FIGURE 2.

Structure of the monomeric π iteron complex and the postulated configuration of the dimeric and monomeric π protein bound to iteron DNA. A, crystal structure of monomeric π-iteron complex showing the two DNA recognition α helices; the N terminus is blue-green and the C terminus is red-brown. The locations of the various mutations used in this work are shown, and the structure is a winged helix. B, models based on footprinting data and crystal structure showing the postulated binding of monomeric and dimeric π to the iterons and the binding of dimeric π to the inverted half-iterons present at the π operator sequence shown in Fig. 1A; note that the dimer is postulated to undergo a structural alteration that prevents the N-terminal recognition helix from binding to the 3′-half of a full iteron sequence.
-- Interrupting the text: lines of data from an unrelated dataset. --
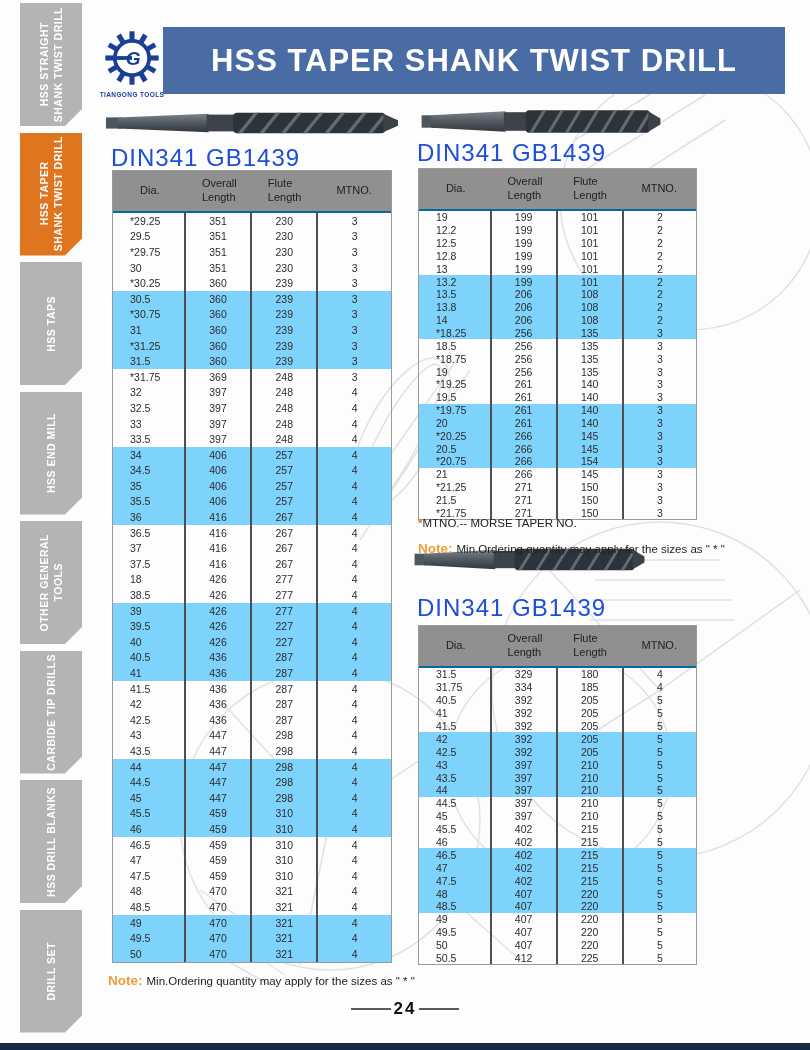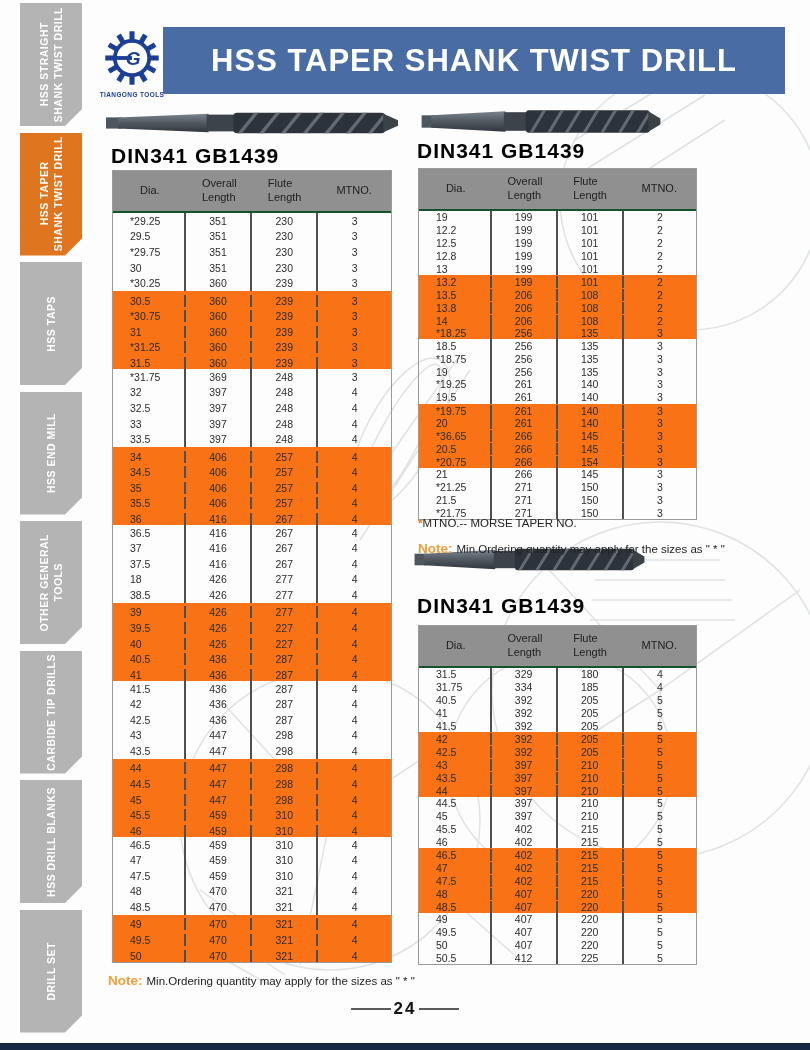--- a/index.html
+++ b/index.html
@@ -28,37 +28,37 @@
   .logo .logo-text{display:block;font-size:6.5px;font-weight:bold;color:#1c3f96;
                    letter-spacing:.4px;margin-top:1px;}
 
   
   .drill{position:absolute;z-index:2;}
   #drill-1{left:104px;top:109px;width:296px;height:28px;}
   #drill-2{left:420px;top:106px;width:242px;height:31px;}
   #drill-3{left:413px;top:545px;width:233px;height:29px;}
 
   
-  .din-title{position:absolute;font-size:21px;font-weight:700;color:#000000;
+  .din-title{position:absolute;font-size:24px;font-weight:400;color:#1d4ed8;
              letter-spacing:1px;z-index:2;white-space:nowrap;}
   #title-0{left:111px;top:144px;}
   #title-1{left:417px;top:139px;}
   #title-2{left:417px;top:594px;}
 
   
   .data-table{position:absolute;z-index:1;border:1px solid #9a9a9a;background:transparent;}
   #table-0{left:112px;top:170px;width:278px;}
   #table-1{left:418px;top:168px;width:277px;}
   #table-2{left:418px;top:625px;width:277px;}
-  .t-head{display:flex;height:40px;background:#909090;border-bottom:2px solid #14532d;}
+  .t-head{display:flex;height:40px;background:#909090;border-bottom:2px solid #0369a1;}
   .th{display:flex;align-items:center;justify-content:center;color:#1e1e1e;font-size:11px;
       white-space:pre-line;text-align:left;line-height:1.25;}
   .t-body{display:flex;flex-direction:column;}
   .tr{display:flex;}
-  .tr.shaded{background:#f97316;align-items:flex-end;}
+  .tr.shaded{background:#7dd3fc;}
   #table-0 .tr{height:15.6px;}
   #table-1 .tr{height:12.85px;}
   #table-2 .tr{height:12.9px;}
   .td{display:flex;align-items:center;justify-content:center;font-size:10.5px;color:#2c2c2c;
       border-right:2px solid #4f4f4f;}
   .td:last-child{border-right:none;}
   .th:nth-child(1),.td:nth-child(1){width:26.5%;}
   .th:nth-child(2),.td:nth-child(2){width:23.5%;}
   .th:nth-child(3),.td:nth-child(3){width:23.5%;}
   .th:nth-child(4),.td:nth-child(4){width:26.5%;}
@@ -609,21 +609,21 @@
         <div class="td">140</div>
         <div class="td">3</div>
       </div>
       <div class="tr shaded">
         <div class="td">20</div>
         <div class="td">261</div>
         <div class="td">140</div>
         <div class="td">3</div>
       </div>
       <div class="tr shaded">
-        <div class="td">*36.65</div>
+        <div class="td">*20.25</div>
         <div class="td">266</div>
         <div class="td">145</div>
         <div class="td">3</div>
       </div>
       <div class="tr shaded">
         <div class="td">20.5</div>
         <div class="td">266</div>
         <div class="td">145</div>
         <div class="td">3</div>
       </div>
C, gel mobility shift experiments showing that the dimer binds to a labeled γ iteron, giving a major shift corresponding to the dimer and a minor one corresponding to the monomer. The monomeric πP106L F107S (called π cop) binds to the γ iteron probe and exclusively generates a band corresponding to a monomeric π iteron complex; note that π cop binds with higher affinity to the DNA than the wt π as revealed by the intensity of the unbound probe. D, gel filtration profiles of the dimeric wt π (upper panel) and π cop (lower panel)) with marker proteins, showing a majority of dimeric protein (with a lesser peak corresponding to the monomer). E, neither the wt π nor the π cop binds to the α iteron probe under conditions identical to that shown in C. F, gel mobility shift experiments showing that the R75A and D226A mutants fail to bind to DNA. In all gel mobility shift experiments, 20 fmol of labeled DNA were incubated with 0, 8, 16, 32, and 64 pmol of π (wt, cop, R75A, and D226A forms). G, ELISA showing the binding of DnaB to various forms of purified π; note that although the R75A and D226A mutant forms are completely defective in iteron binding, these are almost as effective as wt π in binding to DnaB.